Record excerpts:
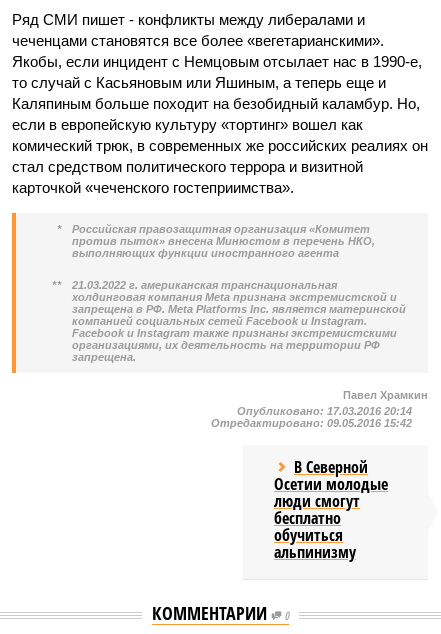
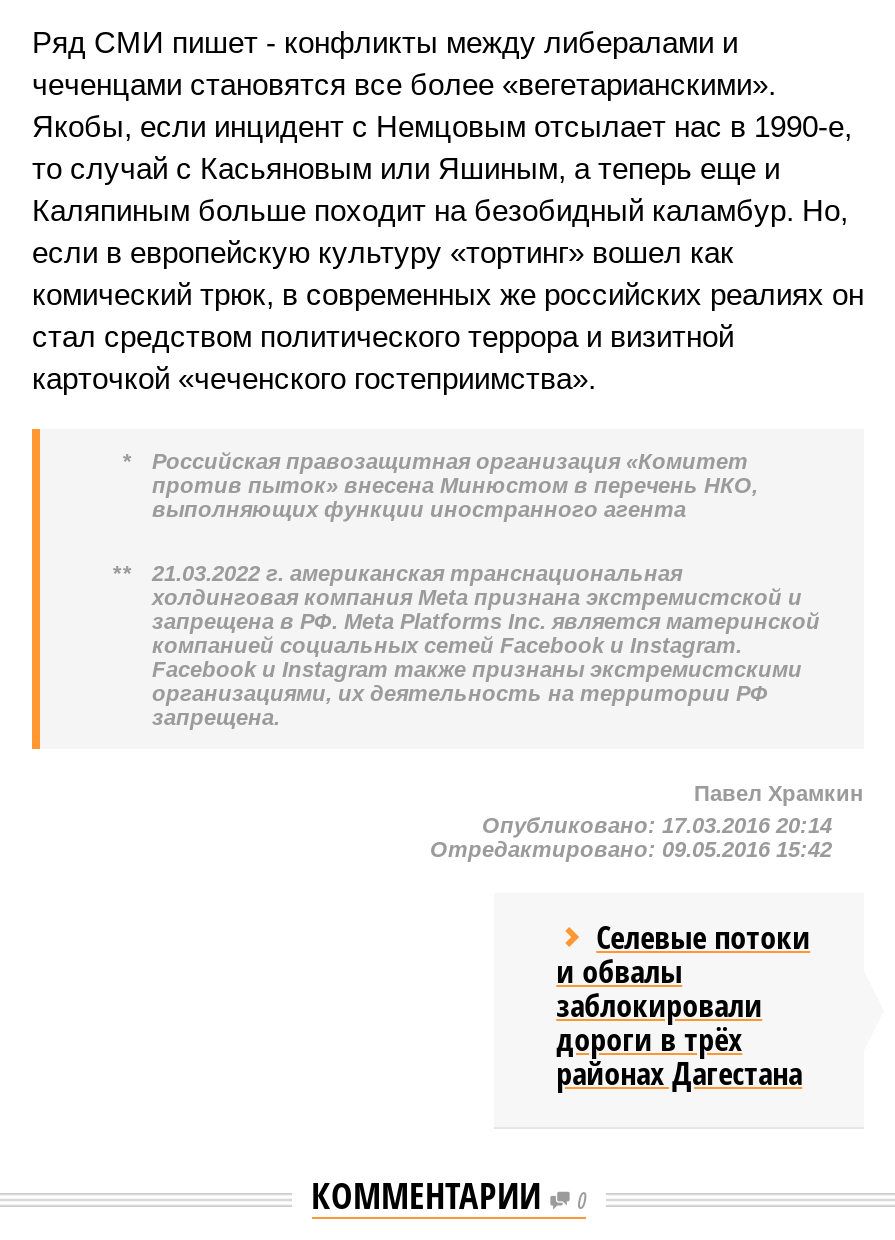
- В Северной
- Осетии молодые
- люди смогут
- бесплатно
- обучиться
- альпинизму
+ Селевые потоки
+ и обвалы
+ заблокировали
+ дороги в трёх
+ районах Дагестана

Problem to solve: Please write out the entire listing above exactly, but leave the pictures out.

Solution for this exercise:
- В Северной
- Осетии молодые
- люди смогут
- бесплатно
- обучиться
- альпинизму
+ Селевые потоки
+ и обвалы
+ заблокировали
+ дороги в трёх
+ районах Дагестана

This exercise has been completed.